SMOKINCHOICES (and other musings)

February 22, 2014

Kim overcomes war horror

BROOKE LAVALLEY DISPATCH    Kim Phuc poses for a photo with U.S. military veterans who heard her message of love and forgiveness last night at the Columbus Country Club. Kim was burned as a child by napalm dropped by the South Vietnamese air force on her village.

Woman turns war scars into forgiveness crusade


Forgiveness wasn’t easy for Kim Phuc. But once she found it, she felt free. • Phuc said it took her a long time to forgive those responsible for the napalm burns she suffered as a 9-year-old during the Vietnam War. • She said it took a long time for the “black coffee cup” in her heart to clear. But she prayed and, every day, it became a little clearer.
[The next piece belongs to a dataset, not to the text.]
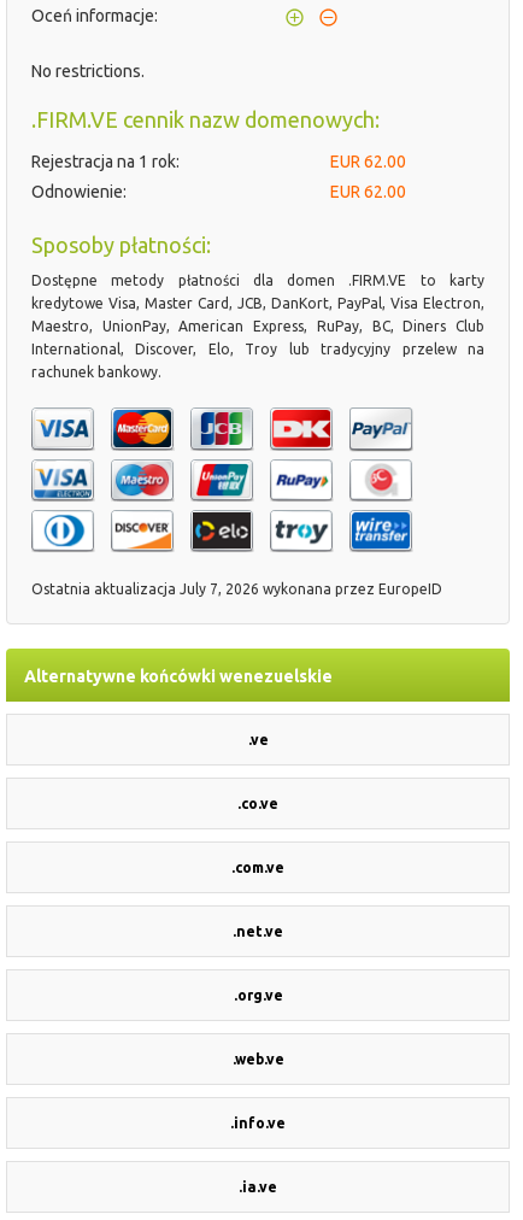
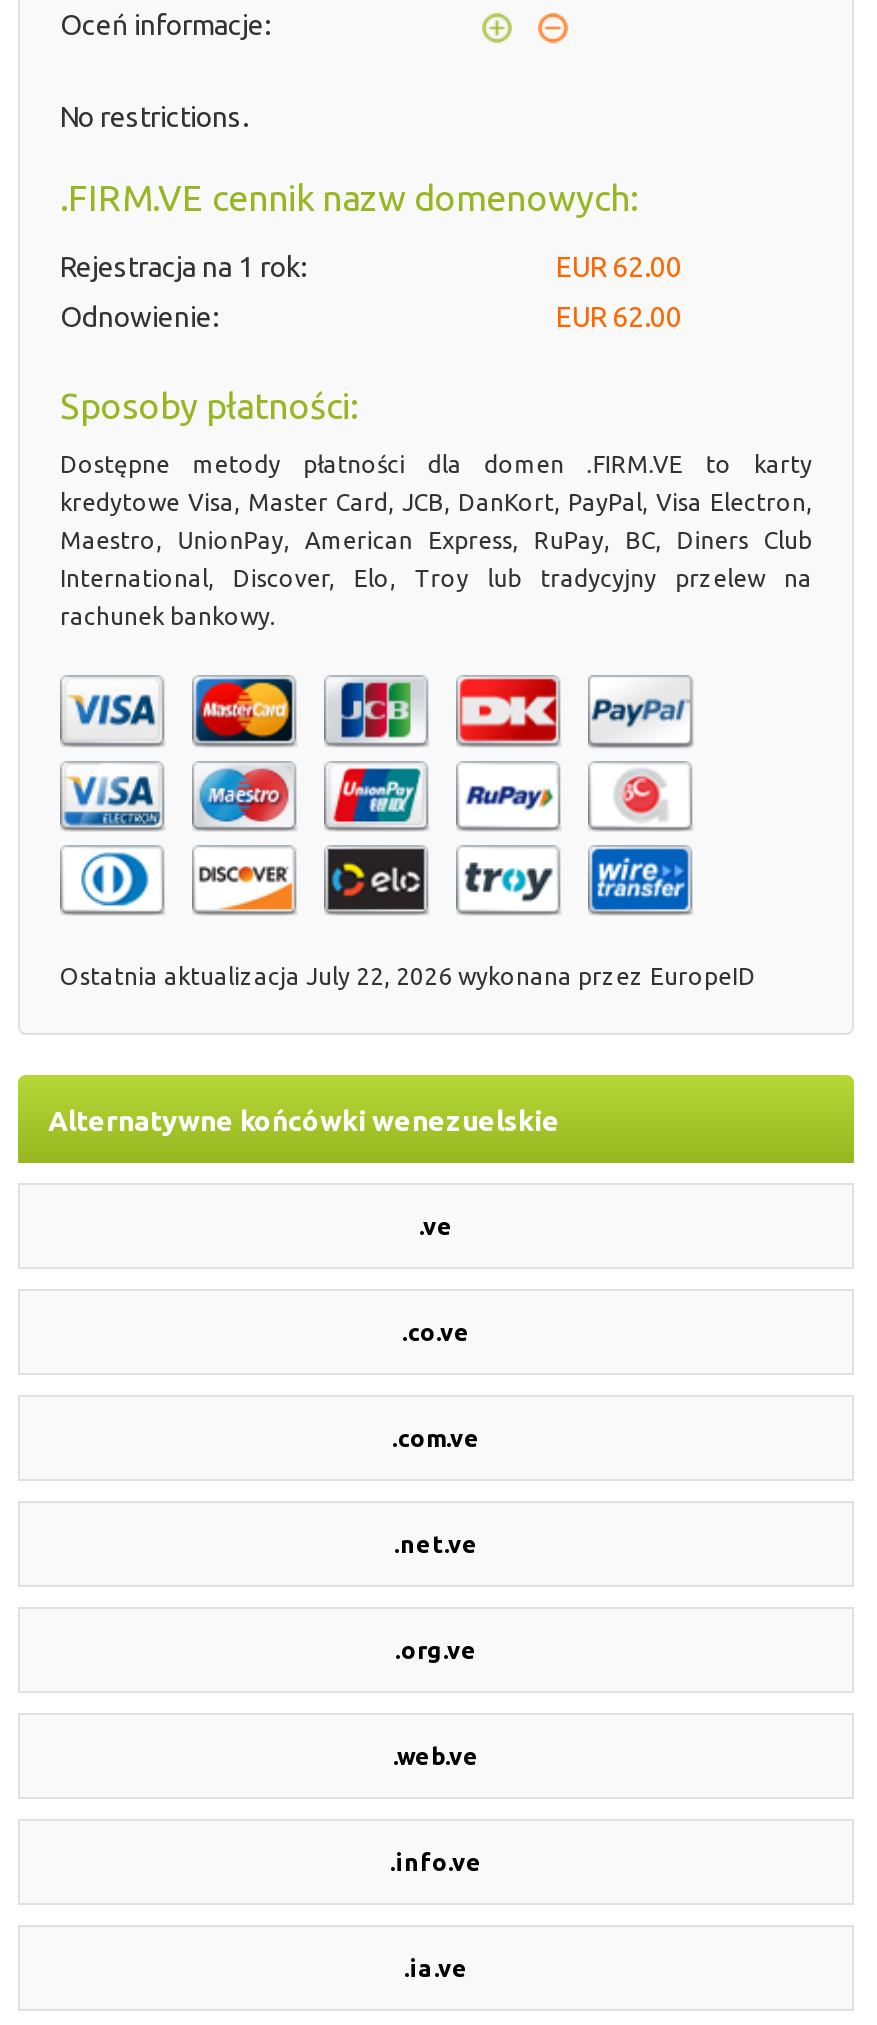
[31,581,442,597] Ostatnia aktualizacja July 7, 2026 wykonana przez EuropeID -> [60,964,756,990] Ostatnia aktualizacja July 22, 2026 wykonana przez EuropeID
“One day, there was no more coffee left. … My cup was empty,” she told a crowd gathered last night at the Columbus Country Club on the East Side. (Feb. 13, 2014)   “God … he helped me to refill it with light, peace, joy, compassion, understanding, love, patience and forgiveness.   “I’m so thankful for that, and that is heaven on Earth for me.”

NICK UT ASSOCIATED PRESS This photo of 9-year-old Kim Phuc running  from a napalm attack remains an enduring image of the Vietnam war.

Phuc, now 50, spoke of the Pulitzer Prize-winning photo that has made her 9-year-old image a symbol of the Vietnam War.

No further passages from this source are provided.